High cycle fatigue behavior study and evaluation for GH3536 alloy fabricated by laser powder bed fusion

Additive manufacturing of nickel-based superalloys holds significant promise for applications in aero-engines and gas turbines. Evaluating the mechanical properties of these materials is crucial for facilitating their use in load-bearing components. This study investigates the high-cycle fatigue performance of the GH3536 alloy， which is fabricated via laser powder bed fusion and then undergoes solution heat treatment， with the assessment carried out at room temperature.By utilizing X-CT technology and performing fracture analysis， the defect characteristics of the material are comprehensively characterized. Furthermore， a quantitative analysis is conducted to explore the relationship between defect size and fatigue limit. The results reveal that the alloy contains porosity and lack-of-fusion defects， with surface and subsurface defects being the main contributors to fatigue fracture.
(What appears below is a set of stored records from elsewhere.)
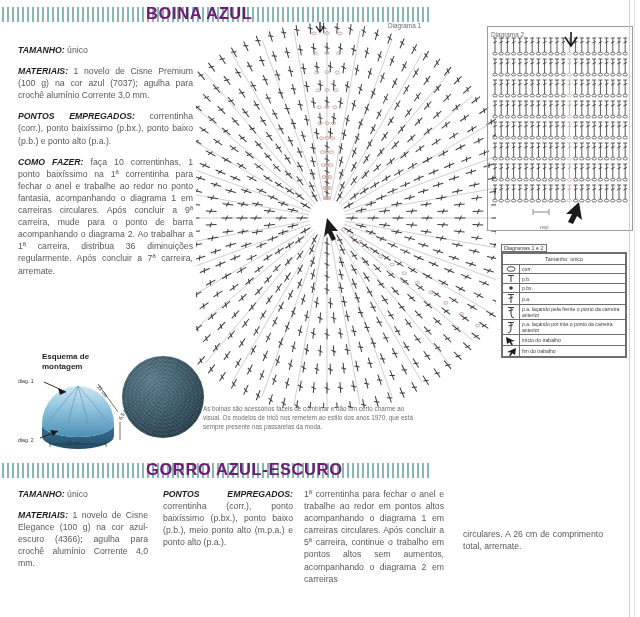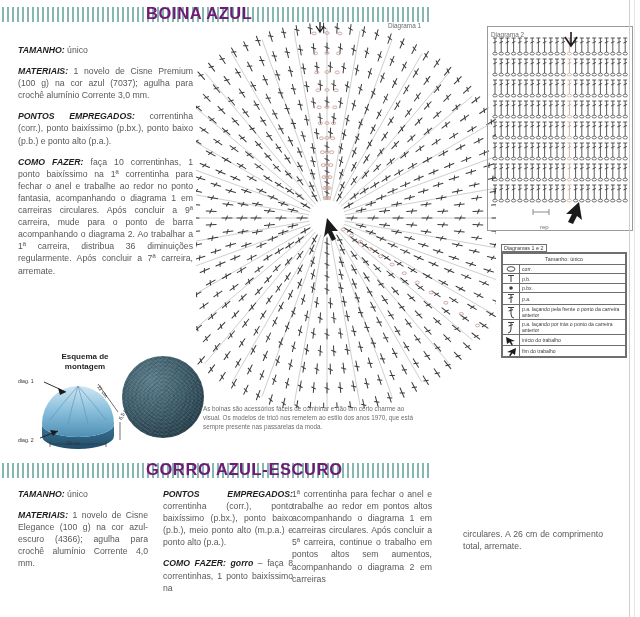--- a/index.html
+++ b/index.html
@@ -64,7 +64,7 @@
 
   
   #esq{position:absolute;left:22px;top:352px;width:120px;height:98px;}
-  #esq .t{position:absolute;left:20px;top:0;width:86px;text-align:center;
+  #esq .t{position:absolute;left:20px;top:0;width:86px;
           font-size:8px;font-weight:bold;color:#1f1f1f;line-height:10px;}
   .dim{position:absolute;font-size:5.2px;color:#333;}
 

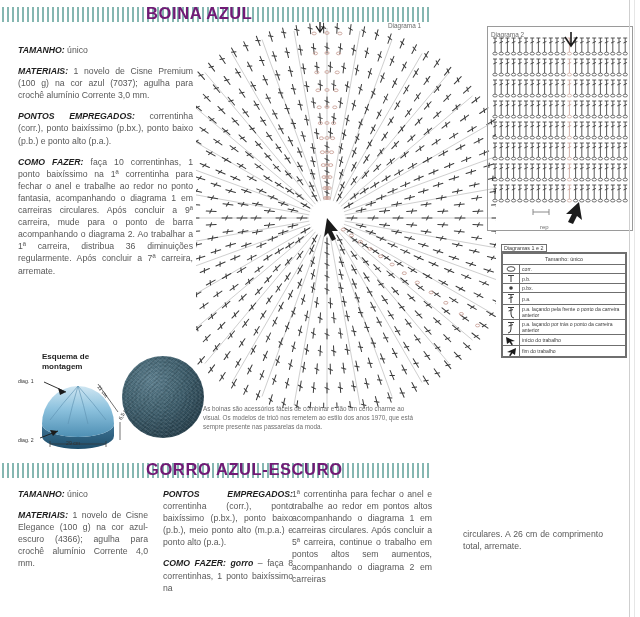--- a/index.html
+++ b/index.html
@@ -3030,7 +3030,7 @@
     </p>
   </div>
 
-  <div class="col" style="left:292px;top:488px;width:140px;">
+  <div class="col" style="left:304px;top:488px;width:140px;">
     <p>1ª correntinha para fechar o anel e trabalhe ao redor em pontos altos acompanhando o diagrama 1 em carreiras circulares. Após concluir a 5ª carreira, continue o trabalho em pontos altos sem aumentos, acompanhando o diagrama 2 em carreiras</p>
   </div>
 

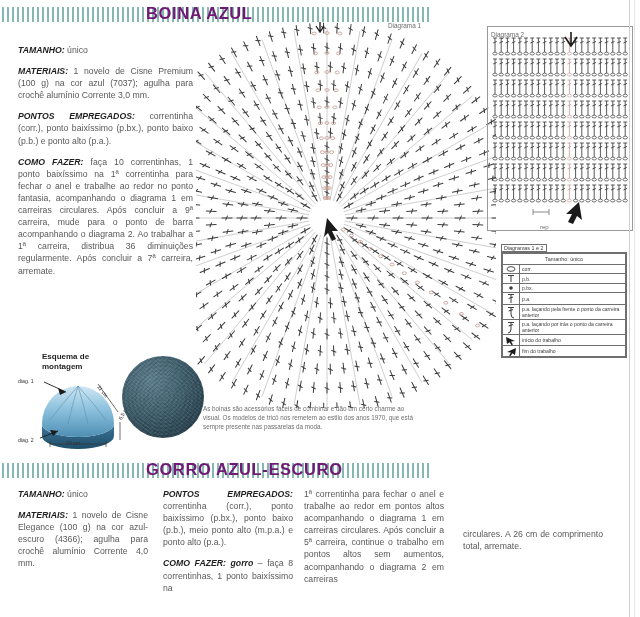--- a/index.html
+++ b/index.html
@@ -3025,9 +3025,6 @@
     <p>
       <span class="lbl">PONTOS EMPREGADOS:</span><span> correntinha (corr.), ponto baixíssimo (p.bx.), ponto baixo (p.b.), meio ponto alto (m.p.a.) e ponto alto (p.a.).</span>
     </p>
-    <p>
-      <span class="lbl">COMO FAZER: gorro</span><span> – faça 8 correntinhas, 1 ponto baixíssimo na</span>
-    </p>
   </div>
 
   <div class="col" style="left:304px;top:488px;width:140px;">

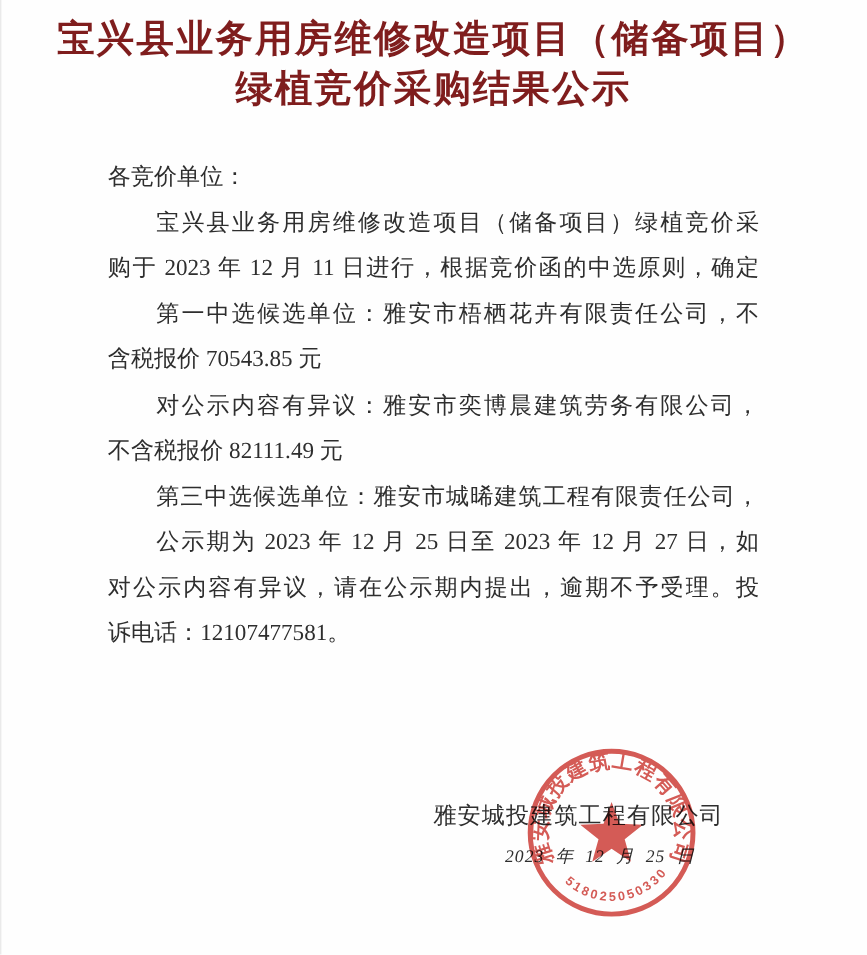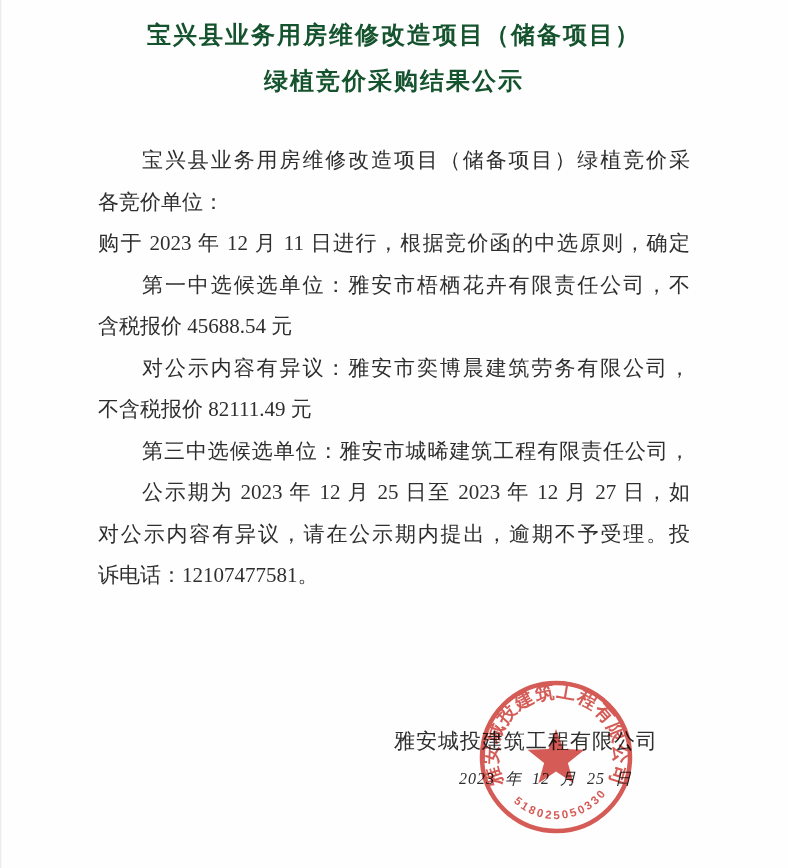--- a/index.html
+++ b/index.html
@@ -30,10 +30,10 @@
     text-align: center;
     font-family: "Liberation Sans", sans-serif;
     font-weight: 700;
-    font-size: 24px;
+    font-size: 34px;
     line-height: 46px;
     letter-spacing: 2px;
-    color: #14532d;
+    color: #7f1d1d;
   }
   .body {
     position: absolute;

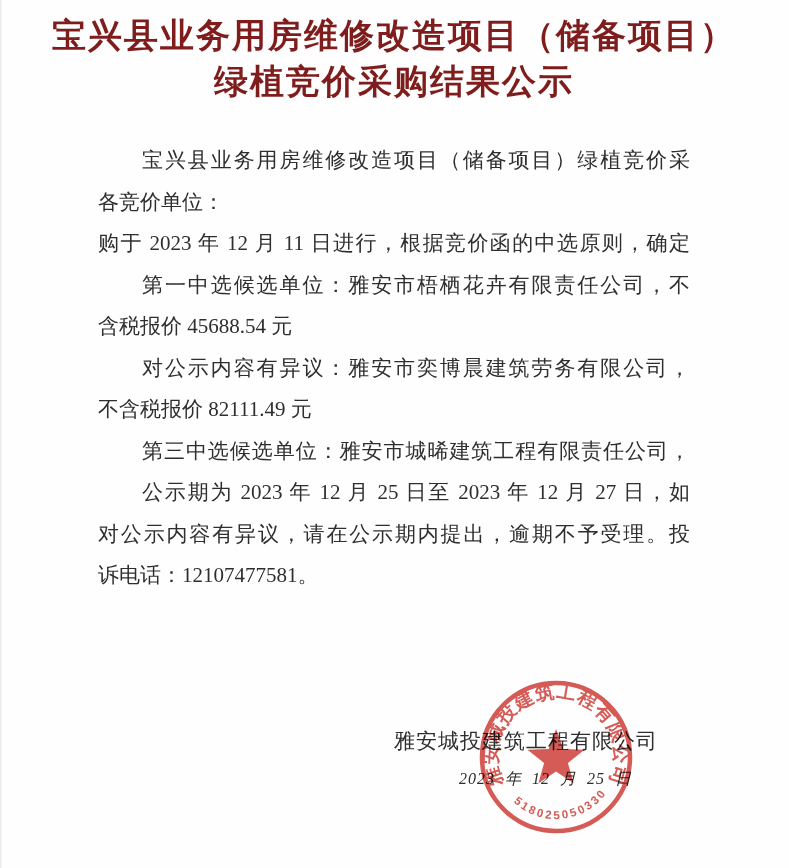--- a/index.html
+++ b/index.html
@@ -93,8 +93,8 @@
   </div>
 
   <div class="body">
+    <div class="line solo">各竞价单位：</div>
     <div class="line indent">宝兴县业务用房维修改造项目（储备项目）绿植竞价采</div>
-    <div class="line solo">各竞价单位：</div>
     <div class="line">购于 2023 年 12 月 11 日进行，根据竞价函的中选原则，确定</div>
     <div class="line indent">第一中选候选单位：雅安市梧栖花卉有限责任公司，不</div>
     <div class="line solo">含税报价 45688.54 元</div>

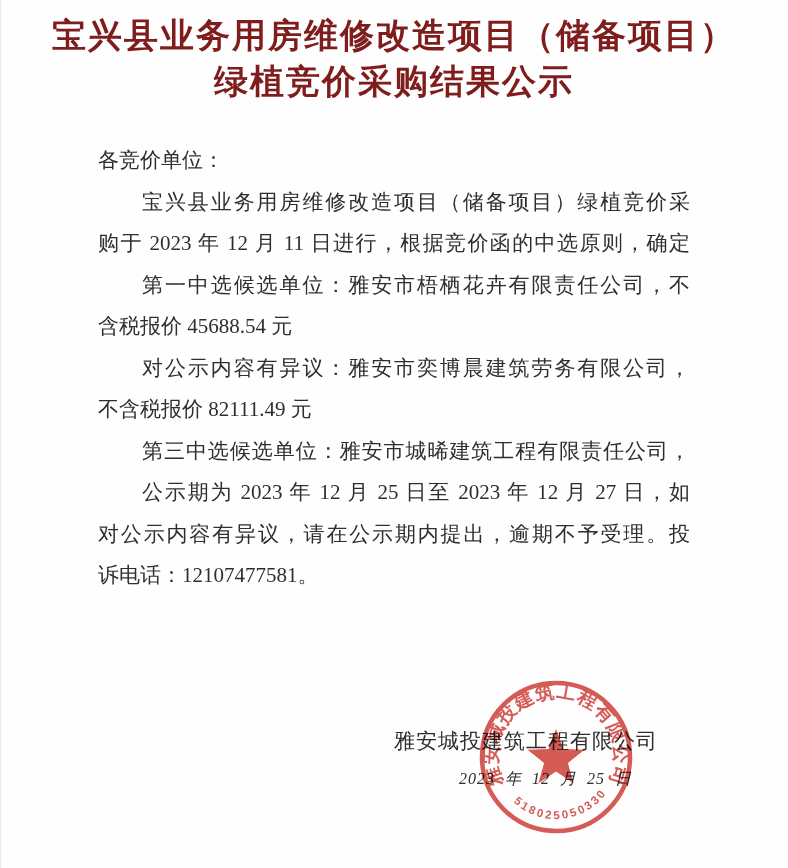--- a/index.html
+++ b/index.html
@@ -97,7 +97,7 @@
     <div class="line indent">宝兴县业务用房维修改造项目（储备项目）绿植竞价采</div>
     <div class="line">购于 2023 年 12 月 11 日进行，根据竞价函的中选原则，确定</div>
     <div class="line indent">第一中选候选单位：雅安市梧栖花卉有限责任公司，不</div>
-    <div class="line solo">含税报价 45688.54 元</div>
+    <div class="line solo">含税报价 70543.85 元</div>
     <div class="line indent">对公示内容有异议：雅安市奕博晨建筑劳务有限公司，</div>
     <div class="line solo">不含税报价 82111.49 元</div>
     <div class="line indent">第三中选候选单位：雅安市城晞建筑工程有限责任公司，</div>

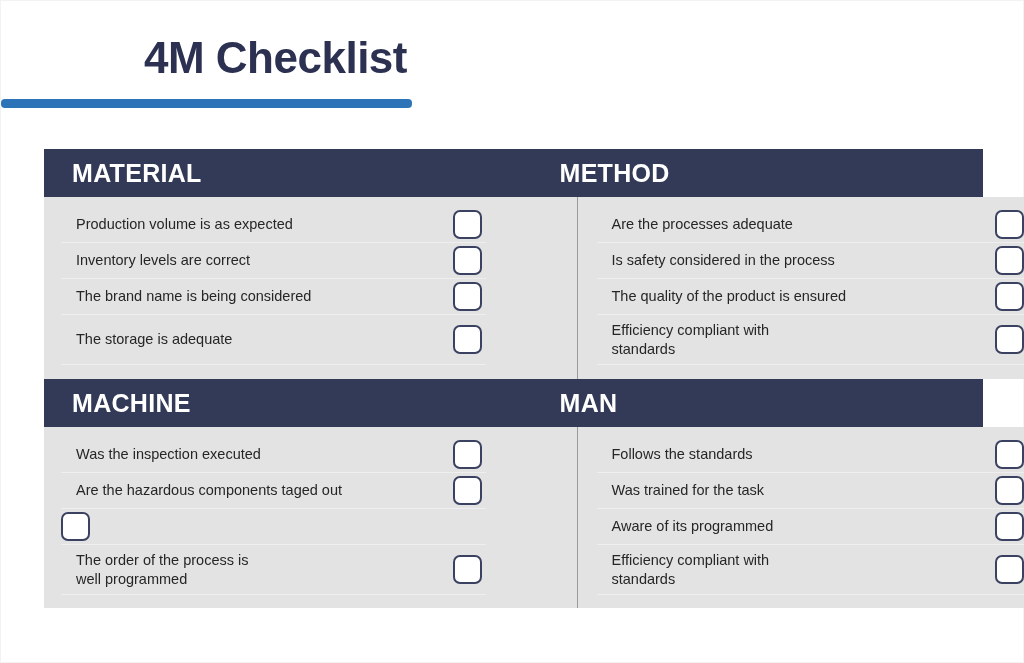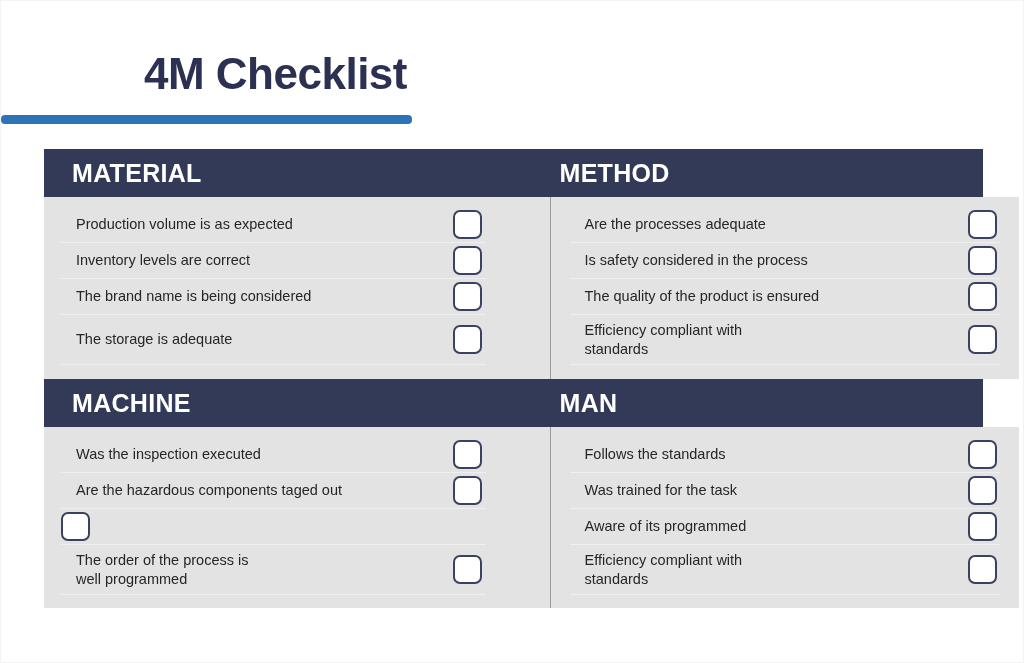--- a/index.html
+++ b/index.html
@@ -28,7 +28,7 @@
   .title-block {
     position: absolute;
     left: 0;
-    top: 44px;
+    top: 28px;
     width: 940px;
     height: 82px;
   }

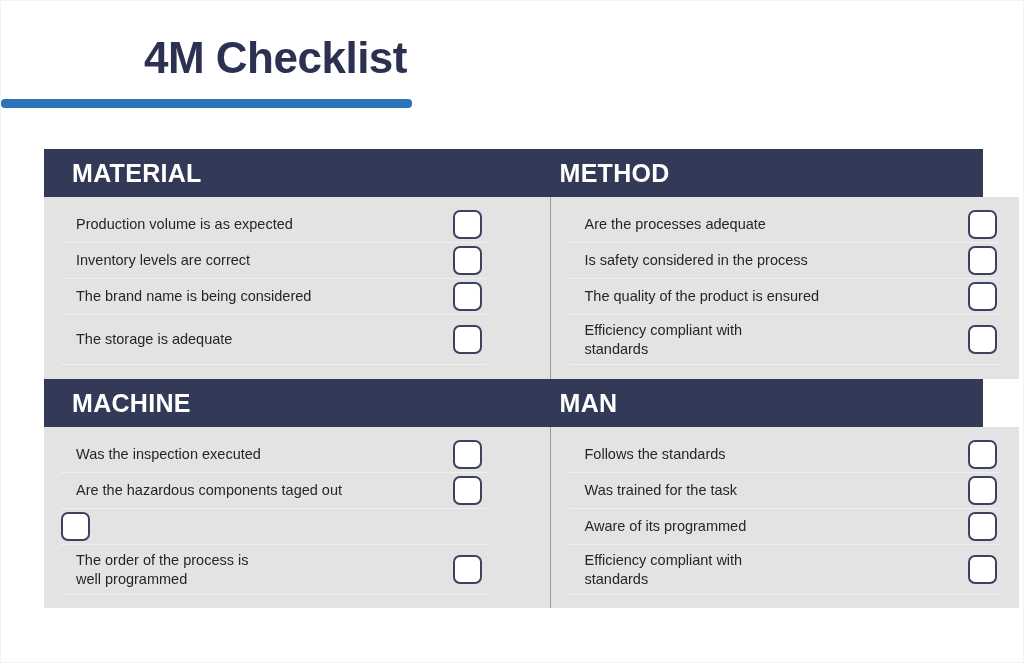--- a/index.html
+++ b/index.html
@@ -88,6 +88,7 @@
     display: flex;
     width: 100%;
     background: #e3e3e3;
+    gap: 27px;
   }
   .body-cell {
     flex: 0 0 50%;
The defect density in vertical samples is lower， leading to a slightly higher fatigue limit compared to that of horizontal samples.By using the effective defect size in the fracture source region of the fatigue sample， a more accurate and conservative prediction of the fatigue limit can be made. This is achieved by enhancing the Kitagawa-Takahashi （K-T） diagram with the El-Haddad model. The fatigue life of the alloy can be predicted by integrating this approach with the fatigue life characterization method based on the ratio proposed by Murakami， in combination with the El-Haddad model. This combined method provides higher prediction accuracy， especially for vertical samples with low defect density.